WORK TO COMPLETE
Transcribe the entries below exactly from their first line through the line containing "[35,611,386,647] Vintage Original", and let no picture into the copy.

Change detection data
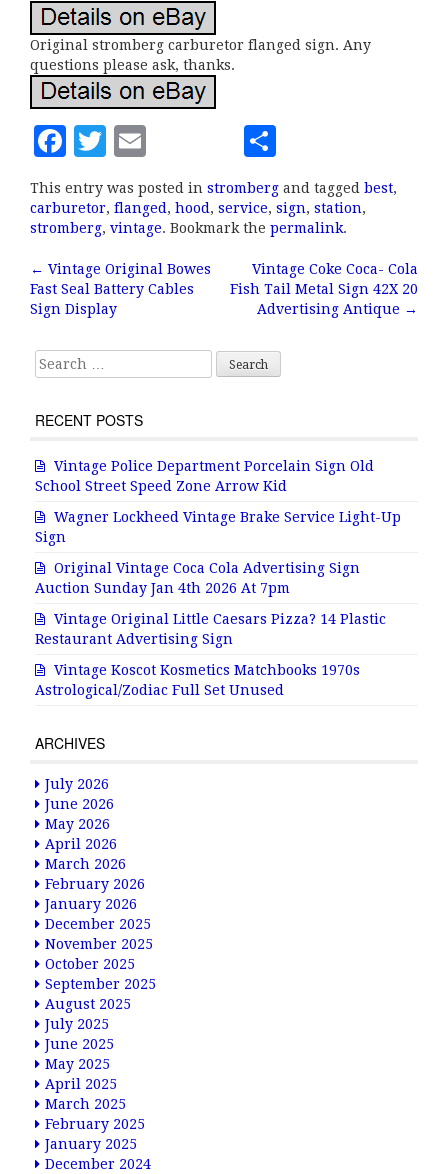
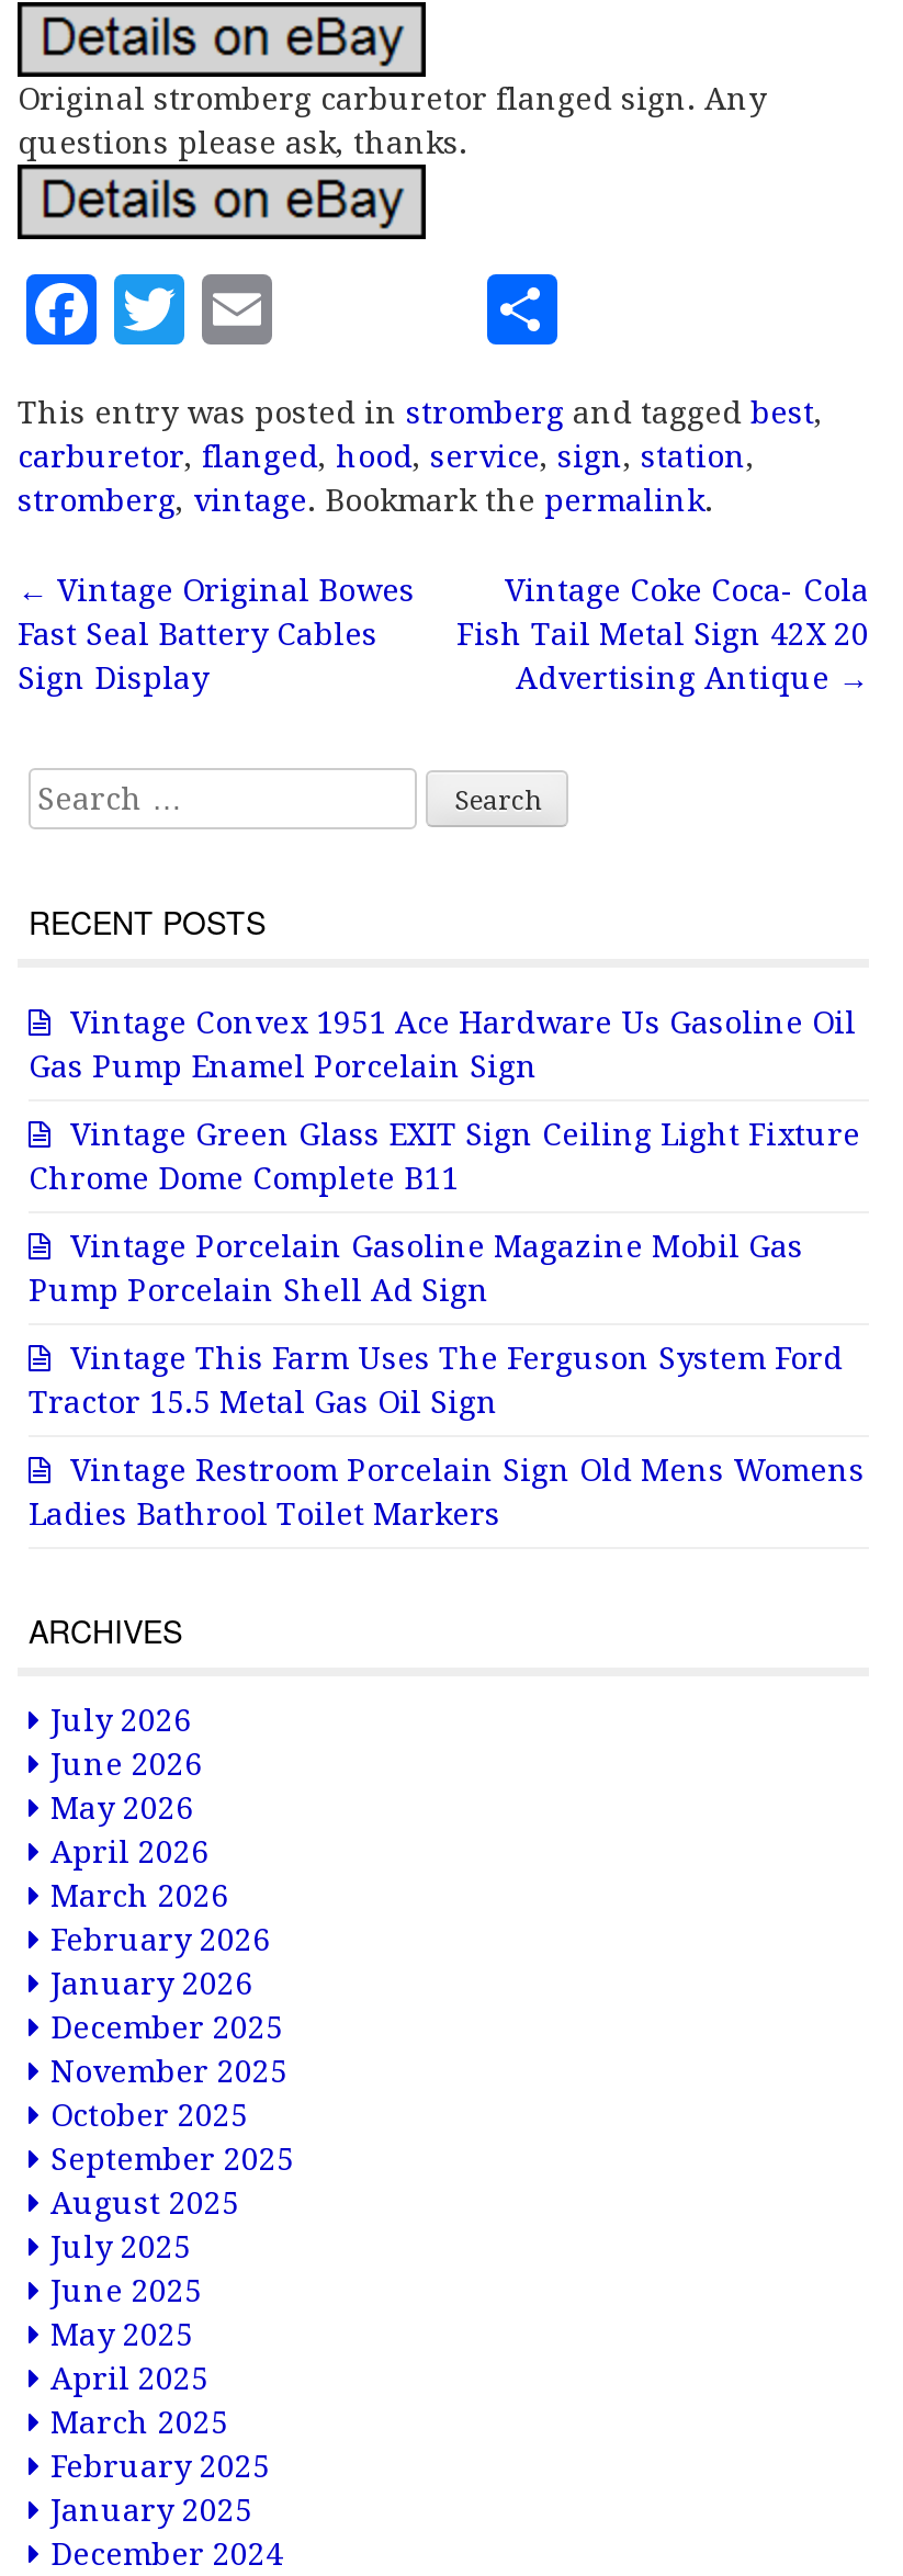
[35,458,374,494] Vintage Police Department Porcelain Sign Old | School Street Speed Zone Arrow Kid -> [29,1005,856,1084] Vintage Convex 1951 Ace Hardware Us Gasoline Oil | Gas Pump Enamel Porcelain Sign
[35,509,401,545] Wagner Lockheed Vintage Brake Service Light-Up | Sign -> [29,1117,860,1196] Vintage Green Glass EXIT Sign Ceiling Light Fixture | Chrome Dome Complete B11
[35,560,360,596] Original Vintage Coca Cola Advertising Sign | Auction Sunday Jan 4th 2026 At 7pm -> [29,1229,803,1308] Vintage Porcelain Gasoline Magazine Mobil Gas | Pump Porcelain Shell Ad Sign
[35,611,386,647] Vintage Original Little Caesars Pizza? 14 Plastic | Restaurant Advertising Sign -> [29,1341,843,1420] Vintage This Farm Uses The Ferguson System Ford | Tractor 15.5 Metal Gas Oil Sign
[35,662,360,698] Vintage Koscot Kosmetics Matchbooks 1970s | Astrological/Zodiac Full Set Unused -> [29,1453,865,1532] Vintage Restroom Porcelain Sign Old Mens Womens | Ladies Bathrool Toilet Markers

EXPECTED ANSWER
[35,458,374,494] Vintage Police Department Porcelain Sign Old | School Street Speed Zone Arrow Kid -> [29,1005,856,1084] Vintage Convex 1951 Ace Hardware Us Gasoline Oil | Gas Pump Enamel Porcelain Sign
[35,509,401,545] Wagner Lockheed Vintage Brake Service Light-Up | Sign -> [29,1117,860,1196] Vintage Green Glass EXIT Sign Ceiling Light Fixture | Chrome Dome Complete B11
[35,560,360,596] Original Vintage Coca Cola Advertising Sign | Auction Sunday Jan 4th 2026 At 7pm -> [29,1229,803,1308] Vintage Porcelain Gasoline Magazine Mobil Gas | Pump Porcelain Shell Ad Sign
[35,611,386,647] Vintage Original Little Caesars Pizza? 14 Plastic | Restaurant Advertising Sign -> [29,1341,843,1420] Vintage This Farm Uses The Ferguson System Ford | Tractor 15.5 Metal Gas Oil Sign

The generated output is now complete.